As a longtime festivalgoer, my advice is to float like a feather in the wind and trust the intuition of Mission Creek’s programmers, who have put a lot of thought and care into engineering the way the events flow and connect with each other. That strategy has yielded many a pleasant surprise, introducing me to acts that have become favorites, but if you want some extra guidance, here’s my rapid-fire round-up of local and regional artists you can experience.

Des Moines’ Extravision creates a spacious, psychedelic vibe that is imbued with reverb-drenched oceanic guitar sounds, which can be heard in the song “Heart Is a Nest of Snakes.”

Occupying the same ecstatic, musically transcendent territory is mars hojilla, an Iowa City band fronted by University of Iowa undergrad Myles Evangelista, who has a gorgeous voice and a knack for writing catchy, melancholic songs. The group’s drummer extraordinaire, Chloe Weidl, made me TikTok famous when she was a student of mine at the University of Iowa—but that’s a story for a different day.

Hailing from a bizarro, upside-down universe in Cedar Falls, Mr. Softheart rattles bones with postpunk guitars, baritone goth vocals, glacial synths and rock’n’roll performance art, and the band does a cover of Bruce Springsteen’s “State Trooper” that sounds downright evil. If you want to swim deeper in avant-garde soundscapes, check out BCJsPs (“beesee-jays-peas”), a group of University of Iowa graduates whose mix of field recordings, found sounds and ambient textures can fry synapses.

The burgeoning Des Moines hip-hop scene is represented by FlyLife, a prominent member of the Us vs Them (UVT) rap collective whose laidback flow glides over spacey beats and makes his performance a must-see.

Also hailing from the state capital is Greg Wheeler & The Poly Mall Cops, a loud-hard-fast garage rock trio that can blister concrete—not for the faint of heart, which I mean as a compliment. But if that’s not your speed and you just want a good-time party band with an old school hip-hop vibe, look no further than The Uniphonics.

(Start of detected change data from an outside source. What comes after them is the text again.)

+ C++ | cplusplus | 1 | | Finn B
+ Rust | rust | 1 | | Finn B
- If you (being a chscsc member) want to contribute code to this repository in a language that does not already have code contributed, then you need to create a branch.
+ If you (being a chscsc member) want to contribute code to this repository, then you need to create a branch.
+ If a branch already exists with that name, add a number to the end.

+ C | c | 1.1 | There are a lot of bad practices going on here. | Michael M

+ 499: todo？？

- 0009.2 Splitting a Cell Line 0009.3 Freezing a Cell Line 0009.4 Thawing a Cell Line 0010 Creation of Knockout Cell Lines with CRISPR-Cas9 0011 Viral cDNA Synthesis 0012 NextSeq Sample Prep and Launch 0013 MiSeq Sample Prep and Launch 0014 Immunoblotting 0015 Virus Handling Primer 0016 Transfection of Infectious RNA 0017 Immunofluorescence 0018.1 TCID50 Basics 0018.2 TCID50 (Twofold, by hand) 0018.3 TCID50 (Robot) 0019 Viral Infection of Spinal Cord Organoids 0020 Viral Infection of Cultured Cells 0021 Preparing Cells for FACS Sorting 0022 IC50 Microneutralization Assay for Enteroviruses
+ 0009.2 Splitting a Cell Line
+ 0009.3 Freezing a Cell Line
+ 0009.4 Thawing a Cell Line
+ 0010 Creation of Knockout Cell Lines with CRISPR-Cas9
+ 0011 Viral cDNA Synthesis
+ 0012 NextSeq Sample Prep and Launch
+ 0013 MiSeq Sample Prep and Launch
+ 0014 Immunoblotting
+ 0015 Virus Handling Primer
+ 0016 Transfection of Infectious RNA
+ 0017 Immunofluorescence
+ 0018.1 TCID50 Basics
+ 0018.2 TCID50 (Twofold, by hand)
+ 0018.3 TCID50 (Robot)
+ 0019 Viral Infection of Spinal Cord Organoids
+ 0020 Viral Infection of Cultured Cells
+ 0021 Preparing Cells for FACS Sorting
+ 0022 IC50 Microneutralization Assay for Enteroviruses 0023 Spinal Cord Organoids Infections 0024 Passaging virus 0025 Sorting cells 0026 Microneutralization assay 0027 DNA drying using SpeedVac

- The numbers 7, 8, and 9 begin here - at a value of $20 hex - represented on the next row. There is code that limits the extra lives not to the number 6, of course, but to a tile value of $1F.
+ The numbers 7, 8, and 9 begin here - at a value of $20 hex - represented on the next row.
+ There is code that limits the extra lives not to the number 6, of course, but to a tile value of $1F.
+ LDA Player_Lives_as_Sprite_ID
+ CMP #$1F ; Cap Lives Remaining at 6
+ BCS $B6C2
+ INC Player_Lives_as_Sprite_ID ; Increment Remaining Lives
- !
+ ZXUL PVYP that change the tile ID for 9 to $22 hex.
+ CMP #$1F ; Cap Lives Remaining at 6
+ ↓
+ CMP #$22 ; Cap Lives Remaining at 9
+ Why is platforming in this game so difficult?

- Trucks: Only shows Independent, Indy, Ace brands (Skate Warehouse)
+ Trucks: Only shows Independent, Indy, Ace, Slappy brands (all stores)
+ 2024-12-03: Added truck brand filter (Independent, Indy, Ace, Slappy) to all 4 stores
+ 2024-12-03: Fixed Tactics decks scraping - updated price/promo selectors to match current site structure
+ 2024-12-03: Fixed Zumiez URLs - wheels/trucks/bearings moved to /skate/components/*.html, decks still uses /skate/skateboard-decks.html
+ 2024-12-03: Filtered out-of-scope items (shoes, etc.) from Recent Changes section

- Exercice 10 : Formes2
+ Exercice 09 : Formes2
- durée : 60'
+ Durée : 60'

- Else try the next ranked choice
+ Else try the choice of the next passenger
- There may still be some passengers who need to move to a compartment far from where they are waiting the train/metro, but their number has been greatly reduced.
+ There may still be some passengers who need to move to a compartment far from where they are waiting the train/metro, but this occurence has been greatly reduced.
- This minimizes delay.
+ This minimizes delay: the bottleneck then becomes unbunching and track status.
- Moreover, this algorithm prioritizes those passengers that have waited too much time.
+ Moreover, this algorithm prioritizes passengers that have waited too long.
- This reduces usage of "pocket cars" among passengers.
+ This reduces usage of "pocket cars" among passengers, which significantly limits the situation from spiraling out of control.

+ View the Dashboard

A wonderfully eccentric crown jewel in Iowa City’s musical landscape is Karen Meat, a project created by Arin Eaton and which will be performed by an all-star Iowa City supergroup that includes a brass section. I also urge you to check out Pictoria Vark, an Iowa City-based vocalist and bassist whose bottom-heavy compositions complement her airy, higher-register vocals—a special quality that helped place 2022’s The Parts I Dread on many end-of-year best albums lists. The 23-year-old was also highlighted by Rolling Stone as an artist to watch in 2023.

I would be remiss if I did not give a shoutout to some of Iowa City’s most rockin’ writers, like Rachel Yoder, whose debut novel Nightbitch has been adapted as a film starring Amy Adams that is set for a 2023 release by Searchlight. And I’ll close with one more action item: a reading by Lauren Haldeman, a multihyphenate poet, visual artist, computer programmer and puppeteer whose event will include projected images from Team Photograph, a groundbreaking graphic novel/memoir/poetry hybrid that is as visually stunning as it is emotionally moving.

Kembrew McLeod is available throughout the week of MCF for free psychic consultations.